# Task
An exact copy of the lines of the listing below between the "29-2-2020: 5 -> 6" line and the "17:54: none -> 1" line, both included, is the whole answer; please omit the pictures.

# Records shown

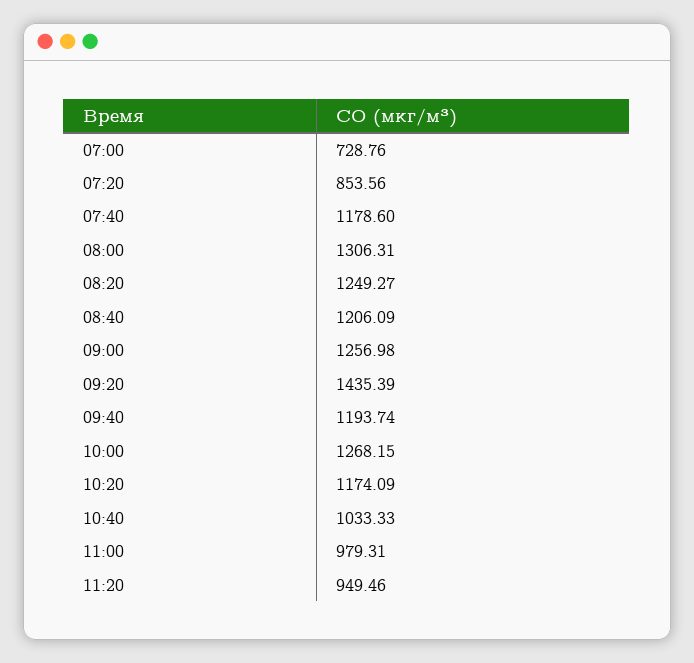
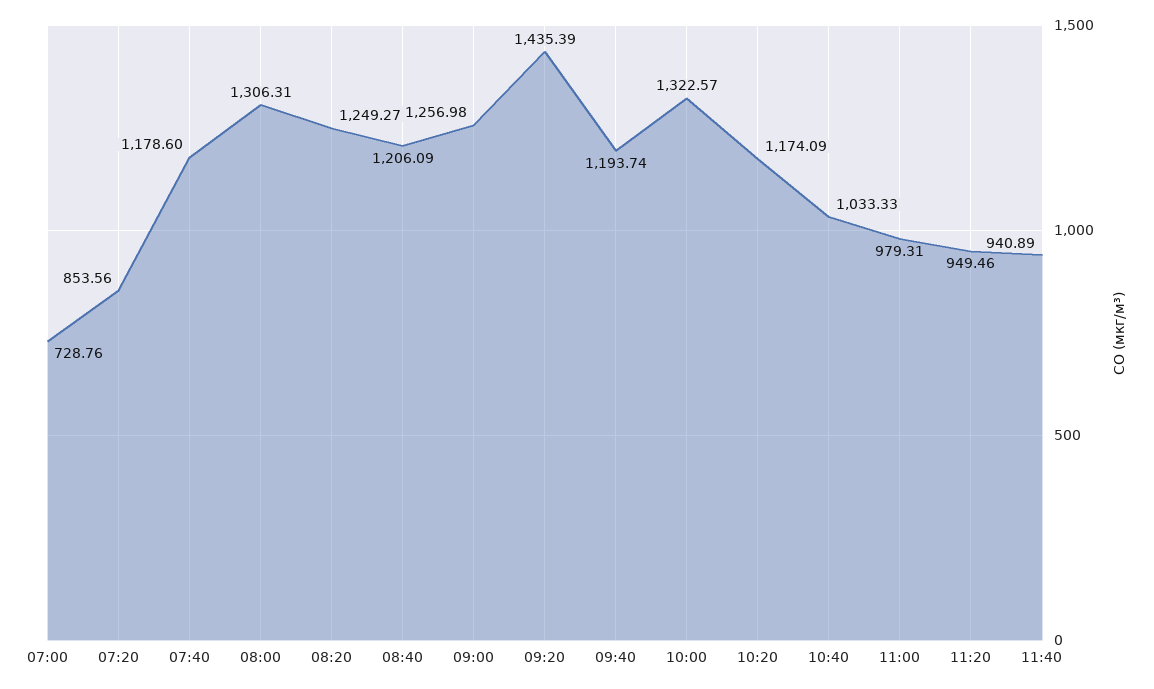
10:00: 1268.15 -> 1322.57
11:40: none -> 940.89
==
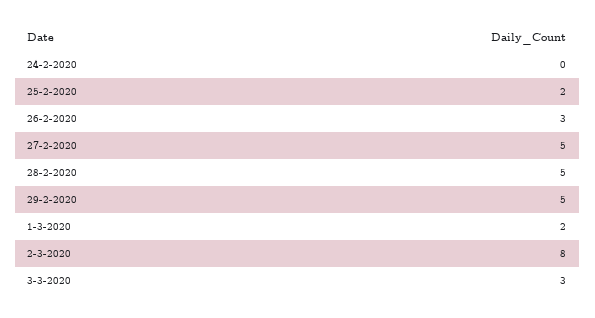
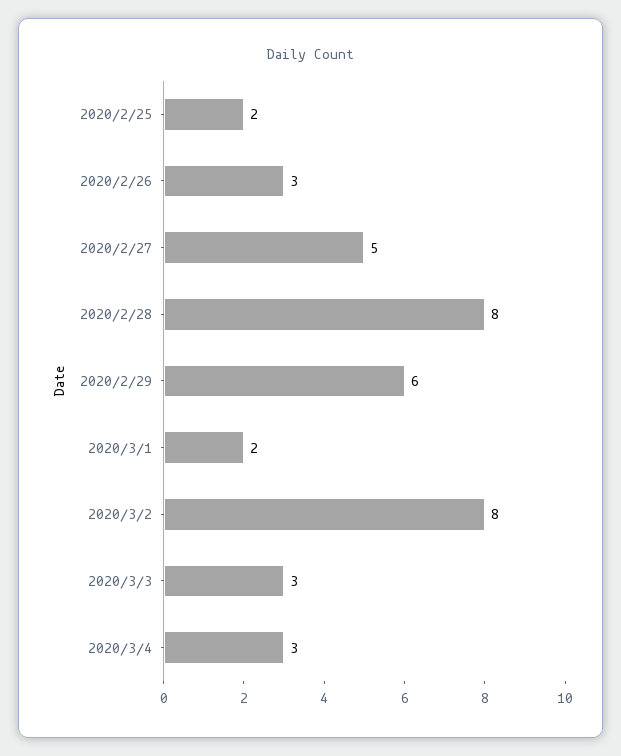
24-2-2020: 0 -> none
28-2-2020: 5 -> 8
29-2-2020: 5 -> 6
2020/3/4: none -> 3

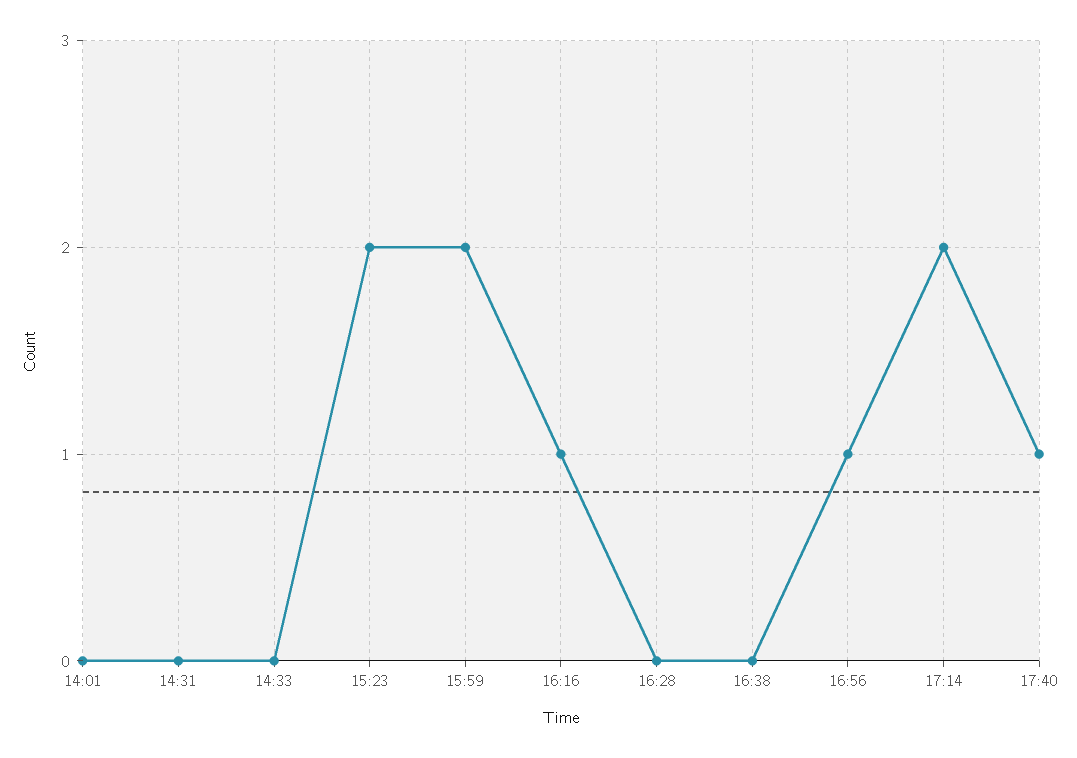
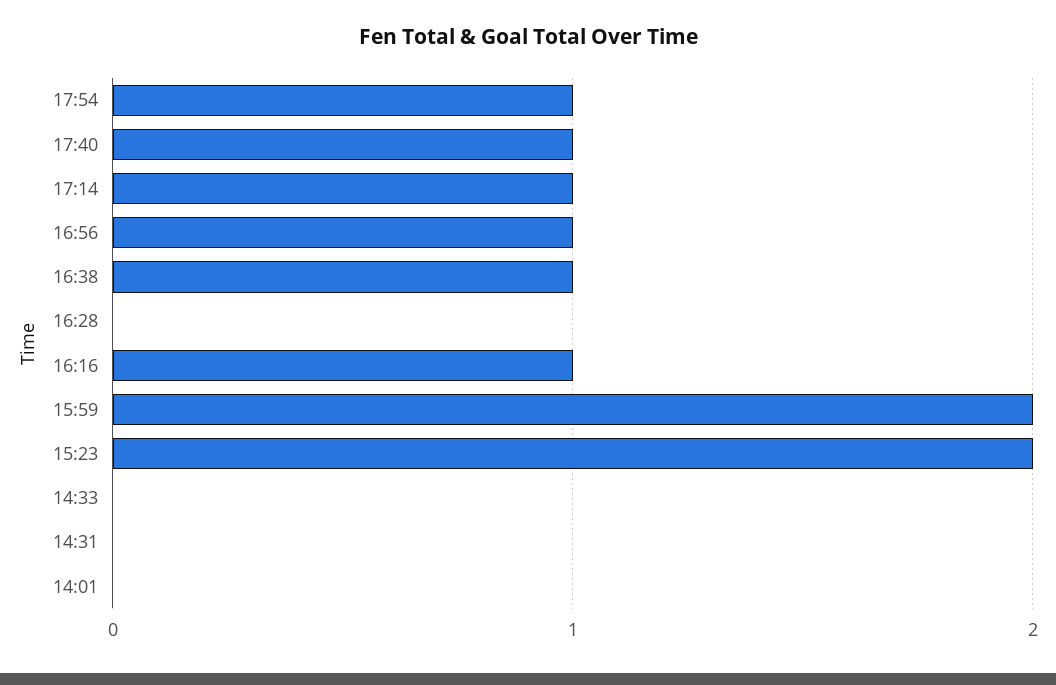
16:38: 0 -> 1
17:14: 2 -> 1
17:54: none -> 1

# Answer space
29-2-2020: 5 -> 6
2020/3/4: none -> 3

16:38: 0 -> 1
17:14: 2 -> 1
17:54: none -> 1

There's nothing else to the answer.